Supplied entries Block Start

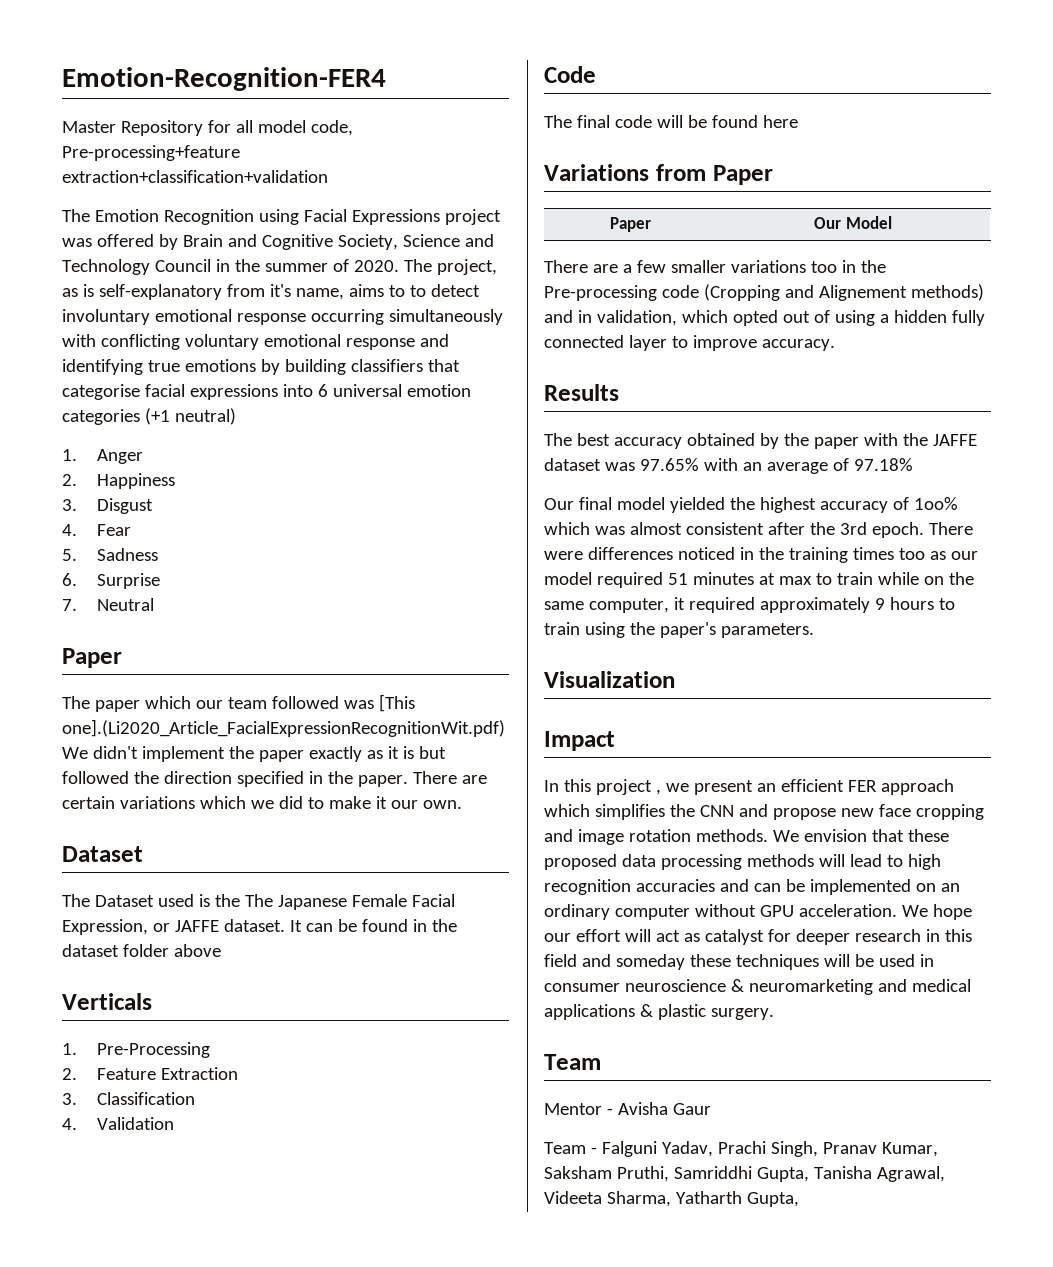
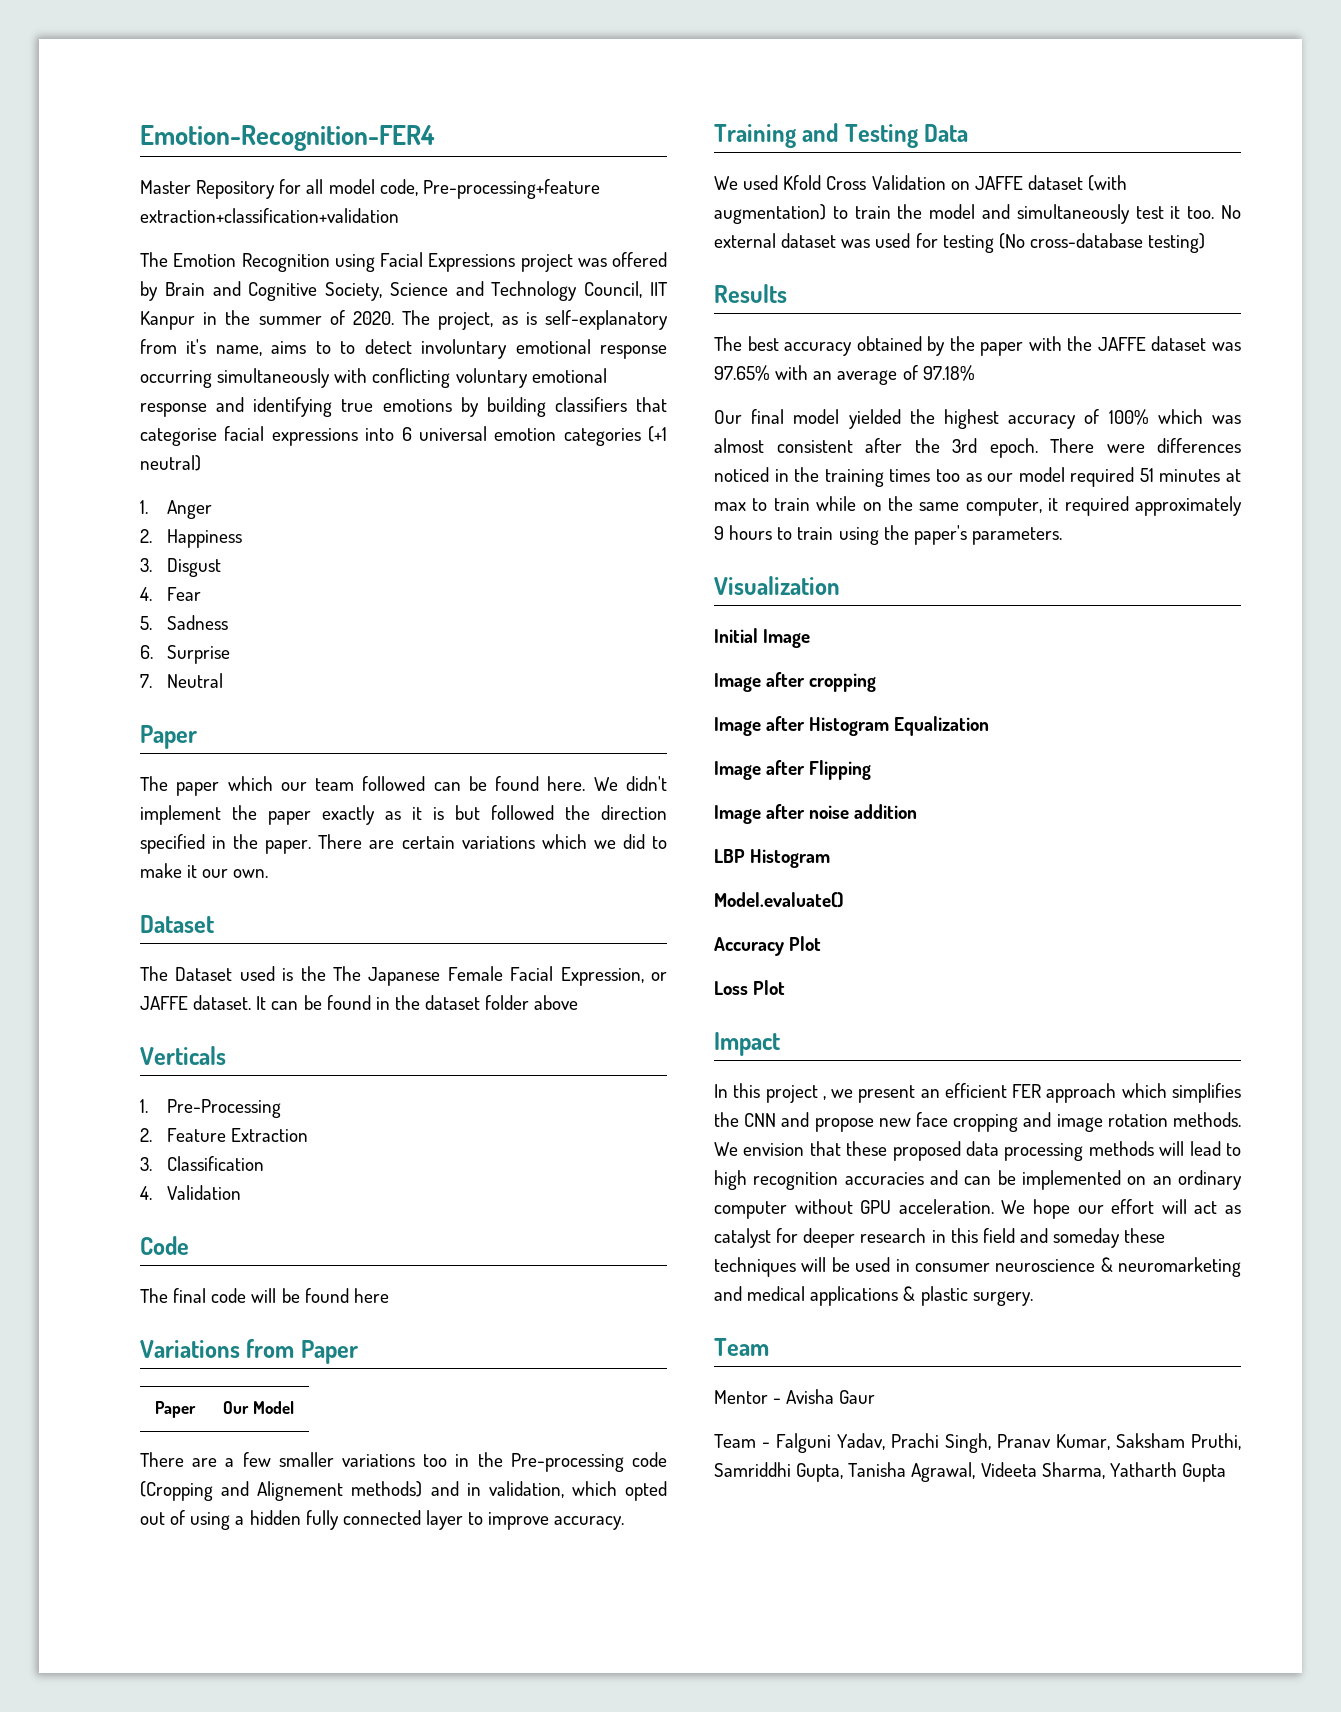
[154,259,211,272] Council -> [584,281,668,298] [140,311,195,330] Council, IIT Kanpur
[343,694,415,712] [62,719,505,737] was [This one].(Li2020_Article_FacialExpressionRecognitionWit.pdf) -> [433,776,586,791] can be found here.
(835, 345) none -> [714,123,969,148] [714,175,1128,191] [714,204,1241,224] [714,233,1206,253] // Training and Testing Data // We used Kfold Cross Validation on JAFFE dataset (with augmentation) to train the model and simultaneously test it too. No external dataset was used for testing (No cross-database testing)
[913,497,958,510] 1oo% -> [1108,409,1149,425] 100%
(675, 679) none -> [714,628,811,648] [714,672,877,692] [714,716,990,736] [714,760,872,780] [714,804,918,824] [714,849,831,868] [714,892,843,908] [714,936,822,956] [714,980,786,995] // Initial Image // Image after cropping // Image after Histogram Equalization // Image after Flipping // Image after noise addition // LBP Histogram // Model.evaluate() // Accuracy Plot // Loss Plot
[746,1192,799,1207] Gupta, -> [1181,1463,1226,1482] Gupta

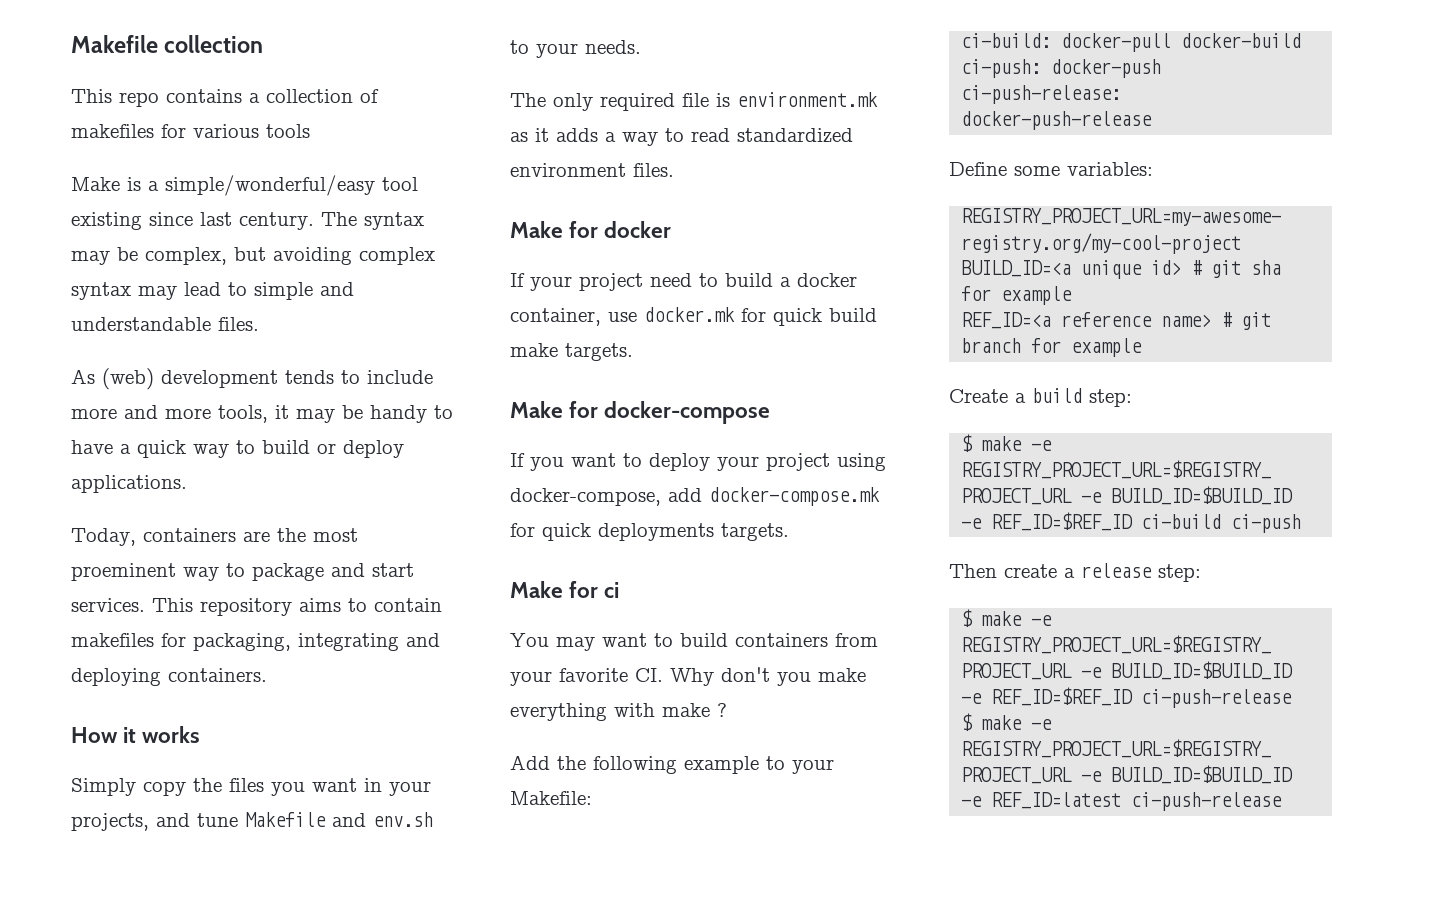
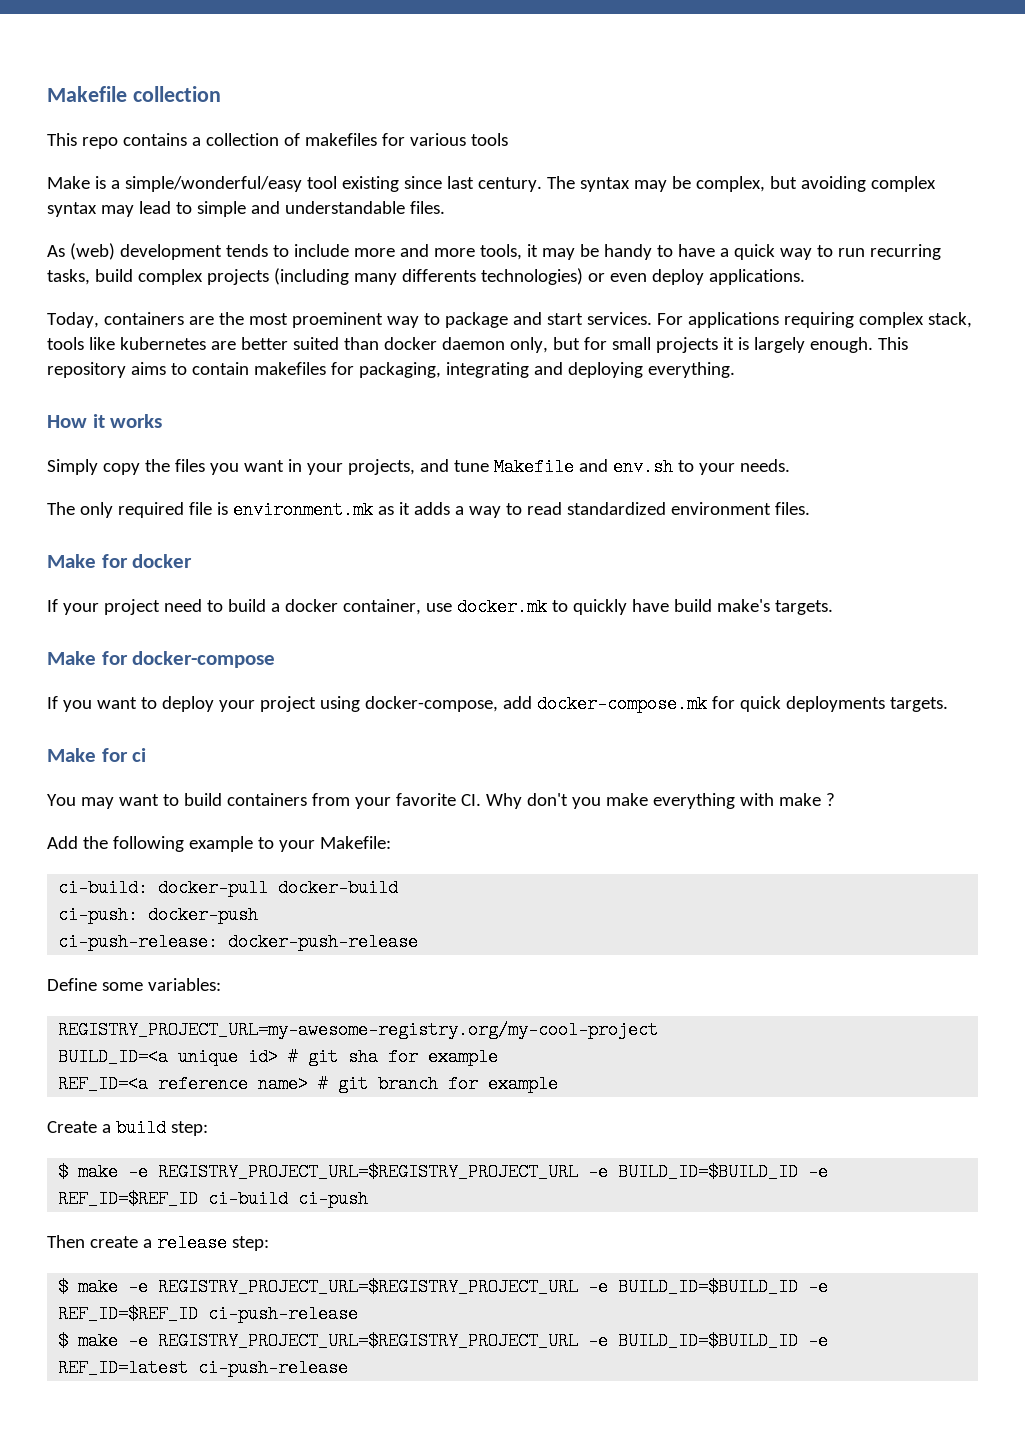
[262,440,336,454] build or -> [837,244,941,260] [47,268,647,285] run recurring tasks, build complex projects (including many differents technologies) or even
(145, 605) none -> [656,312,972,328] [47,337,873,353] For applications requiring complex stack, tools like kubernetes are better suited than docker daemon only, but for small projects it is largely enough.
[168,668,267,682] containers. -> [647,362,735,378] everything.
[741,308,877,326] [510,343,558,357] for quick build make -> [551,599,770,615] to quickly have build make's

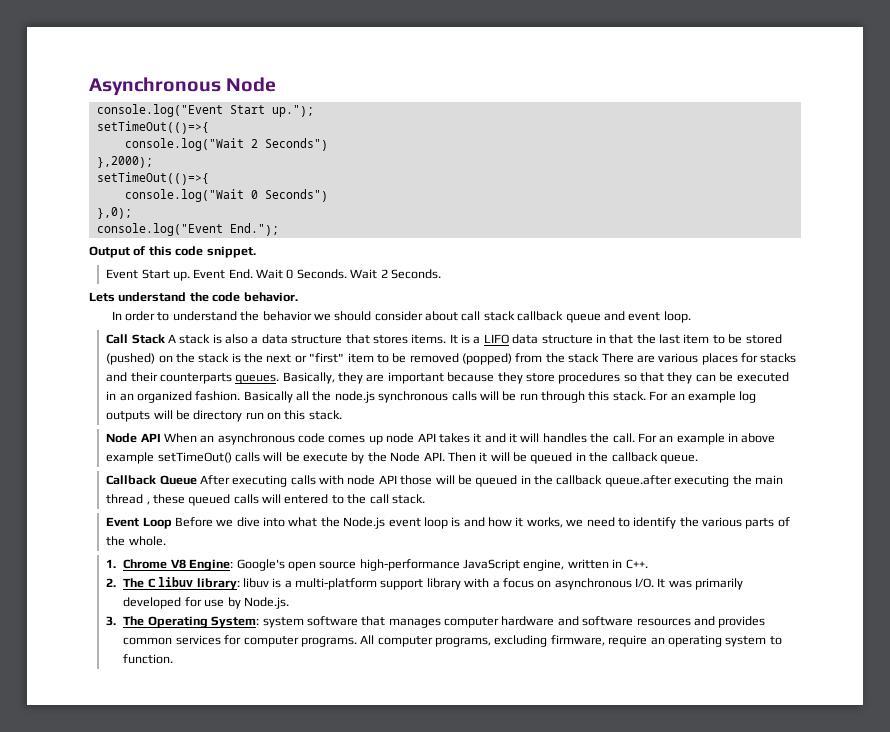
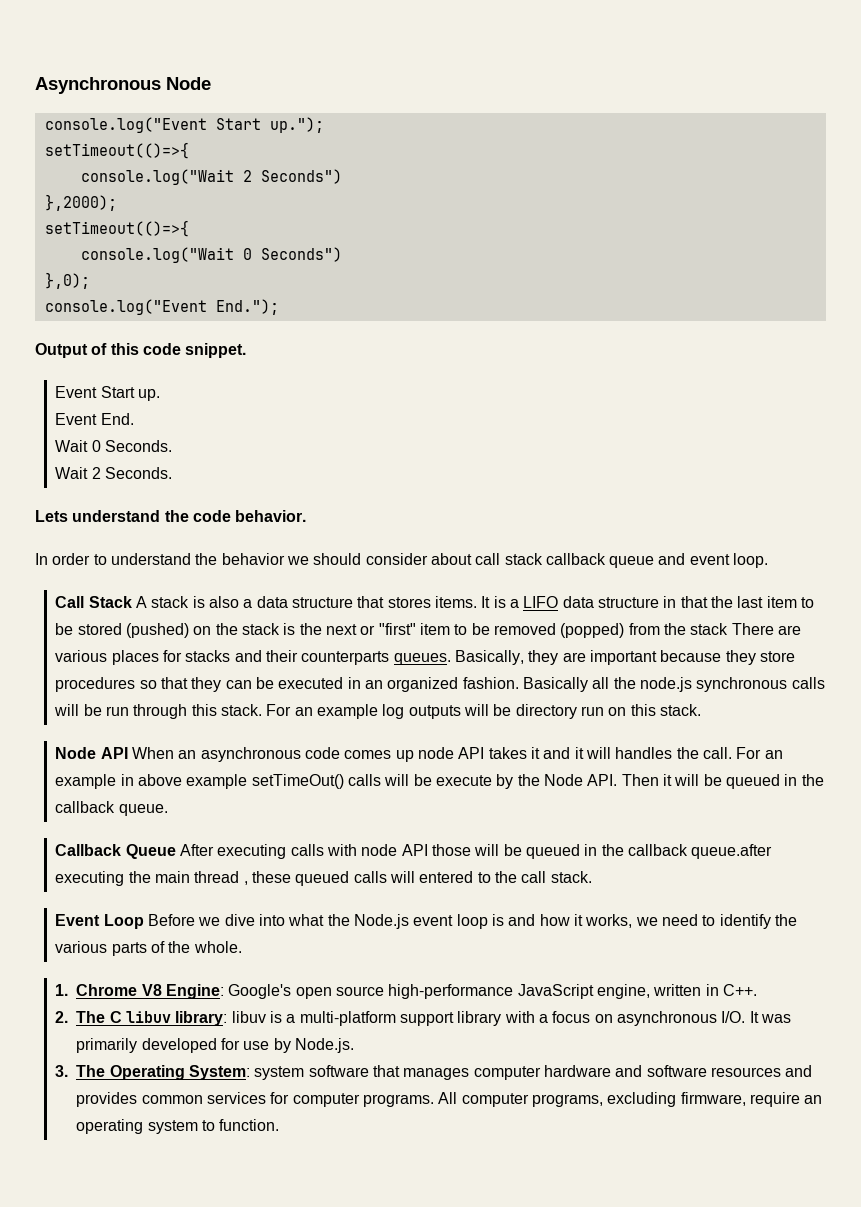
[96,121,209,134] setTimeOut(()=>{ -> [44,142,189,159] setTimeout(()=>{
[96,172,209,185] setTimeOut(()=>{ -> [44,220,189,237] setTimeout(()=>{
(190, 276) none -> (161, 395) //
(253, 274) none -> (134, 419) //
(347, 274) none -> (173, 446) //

Supplied entries Block End

Work to be completed –
Copy out the material above in full and exactly; its pictures are not to appear.

The answer –
[154,259,211,272] Council -> [584,281,668,298] [140,311,195,330] Council, IIT Kanpur
[343,694,415,712] [62,719,505,737] was [This one].(Li2020_Article_FacialExpressionRecognitionWit.pdf) -> [433,776,586,791] can be found here.
(835, 345) none -> [714,123,969,148] [714,175,1128,191] [714,204,1241,224] [714,233,1206,253] // Training and Testing Data // We used Kfold Cross Validation on JAFFE dataset (with augmentation) to train the model and simultaneously test it too. No external dataset was used for testing (No cross-database testing)
[913,497,958,510] 1oo% -> [1108,409,1149,425] 100%
(675, 679) none -> [714,628,811,648] [714,672,877,692] [714,716,990,736] [714,760,872,780] [714,804,918,824] [714,849,831,868] [714,892,843,908] [714,936,822,956] [714,980,786,995] // Initial Image // Image after cropping // Image after Histogram Equalization // Image after Flipping // Image after noise addition // LBP Histogram // Model.evaluate() // Accuracy Plot // Loss Plot
[746,1192,799,1207] Gupta, -> [1181,1463,1226,1482] Gupta

[262,440,336,454] build or -> [837,244,941,260] [47,268,647,285] run recurring tasks, build complex projects (including many differents technologies) or even
(145, 605) none -> [656,312,972,328] [47,337,873,353] For applications requiring complex stack, tools like kubernetes are better suited than docker daemon only, but for small projects it is largely enough.
[168,668,267,682] containers. -> [647,362,735,378] everything.
[741,308,877,326] [510,343,558,357] for quick build make -> [551,599,770,615] to quickly have build make's

[96,121,209,134] setTimeOut(()=>{ -> [44,142,189,159] setTimeout(()=>{
[96,172,209,185] setTimeOut(()=>{ -> [44,220,189,237] setTimeout(()=>{
(190, 276) none -> (161, 395) //
(253, 274) none -> (134, 419) //
(347, 274) none -> (173, 446) //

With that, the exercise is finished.